TP: How many applicants are accepted vs those that applied?

Celestin: Hmm, I am not sure how many applicants there are.

JY: The managers pick them and they’re good at it.

TP: What advice do you have for applicants?

Celestin: Have fandom in Japanese culture. It’s amazing I got accepted since I am just normal guy you know…. know how to make apologies. It’s funny because you have so many tables at once and when you’re late, it’s a lot like apologizing to a girlfriend.

JY: I am going to give uncensored advice. You need to be good at talking to people, to girls. You need to sell alcohol. Be really confident.

TP: What’s the best part about being a host? Worst?

JY: I am still shy…

TP: You don’t seem shy at all!

JY: I am very shy. I wanted to change that. I wanted to make friends… change my mindset. So the best part is making new friends. We stay in touch after Host Club. The worst is that it’s physically impossible to give attention to everyone.

Celestin: I totally agree with JY on the best part. The worst is when customers get angry. There’s too much demand and not enough of us. They will stare at you when you’re at another table with another girl. There’s also a tendency to drink a lot.

TP: Are there any differences in how male and female patrons react?

Celestin: Male clients will come with girlfriend or they’re gay. But no difference really.

JY: Couples just want to have fun. Some boyfriends would get jealous. It’s part of our job to flirt but we must control it because of that.

Celestin: I did experience anger tonight from a boyfriend. It wasn’t even much, I just complimented her hair.

JY: Girls would come onto us but we can’t give out info. They would offer their phone numbers or room numbers.

Celestin: [Shows me his wrist.] I have had girls write their room number on my wrist tonight.

TP: Last question. Is there any rivalry with the Maid Cafe?

Celestin: Nah, no rivalry.

JY: We make a lot of friends with the maids. We hold group meetings together.

They were happy to field more questions and I wanted to accept and stay longer but I clung to my hopeless dream of burlesque instead.

Anime USA 2012: Maid Cafe Interview

I like to thank My Cup of Tea and specifically, Melody and Toya, for granting me an interview before the never ending line on Saturday. The two lovely maids were irresistibly delightful as they chatted with me and between themselves. It felt more like a conversation than interview where answers often ran off in tangents and each would finish the other’s sentences or thoughts. They exuded immense joy in their work during our conversation where they revealed everything about the Maid Cafe. Well, almost everything.

I don’t recall the exact circumstance but shortly after we sat down, I was informed that maids are forever 17. They would have a birthday every year where they would magically turn 17 again. And apparently, I can be 17 as well!

The Paper: What led you to apply?

Melody: I fell in love with the maid cafe as a customer when I visited.

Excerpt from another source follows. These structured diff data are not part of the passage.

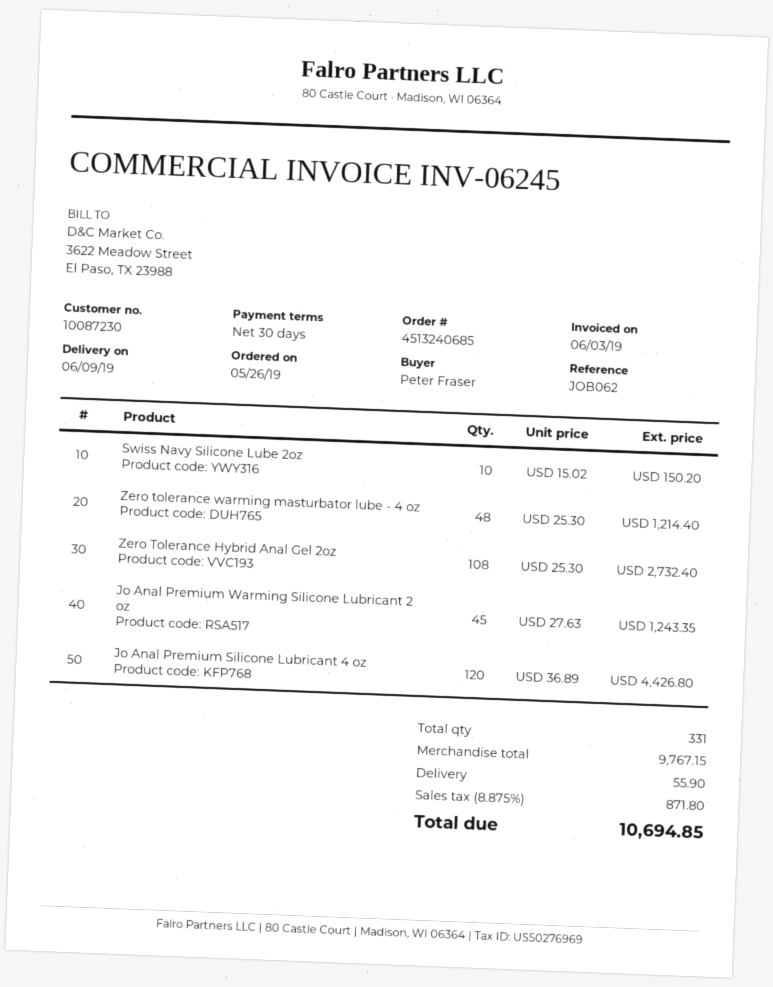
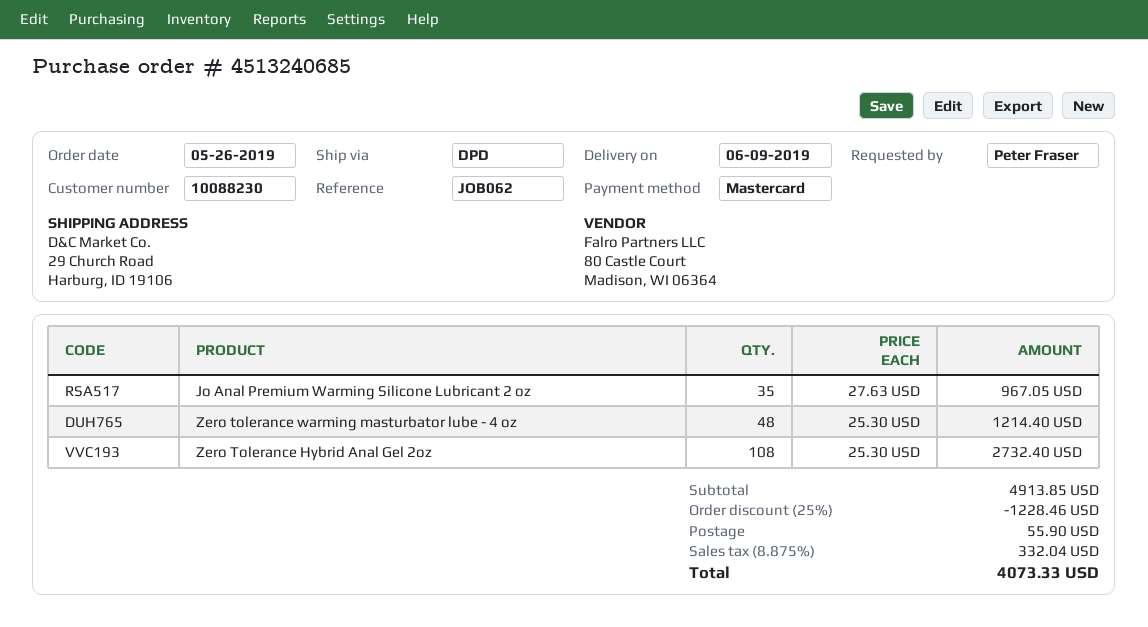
customer number: 10087230 -> 10088230
Swiss Navy Silicone Lube 2oz: 10 x 15.02 = 150.20 -> none
Jo Anal Premium Warming Silicone Lubricant 2 oz: 45 x 27.63 = 1243.35 -> 35 x 27.63 = 967.05
Jo Anal Premium Silicone Lubricant 4 oz: 120 x 36.89 = 4426.80 -> none
subtotal: 9767.15 -> 4913.85
discount: none -> 25% = 1228.46
tax: 8.875% = 871.80 -> 8.875% = 332.04
total: 10694.85 -> 4073.33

I was inspired by the head maid.

Toya: I enjoyed maid cafe in Japan. I wanted to bring that feeling and experience to others. It’s also a good way to make friends. It becomes a sisterhood. [Melody nods in vigorous agreement.]

Melody: Yes, sisterhood is a good way to put it. In fact, it’s like a sorority…

Toya: Yes, definitely…

Melody: There’s an initiation process…

The Paper: Oh? Initiation? Tell me about that.

Melody: That’s classified. [I look at Toya but she’s not spilling it so I move on.]

TP: How many applicants are accepted vs those that applied?

Melody: We have 30 maids with one or two backups. I don’t know how many applied.

Toya: It’s not that many.

Melody: Right, it’s not 100 or anything. If an applicant is serious, she will likely make it. There are also lots of returning maids so that’s a factor.

TP: What advice do you have for applicants?

Melody: Being a maid is more than just cosplay and being cute. It’s a serious job. You need to act the role.  You need to be a maid. [I can attest to the validity of this statement.] We also volunteer to visit other cons to promote the cafe.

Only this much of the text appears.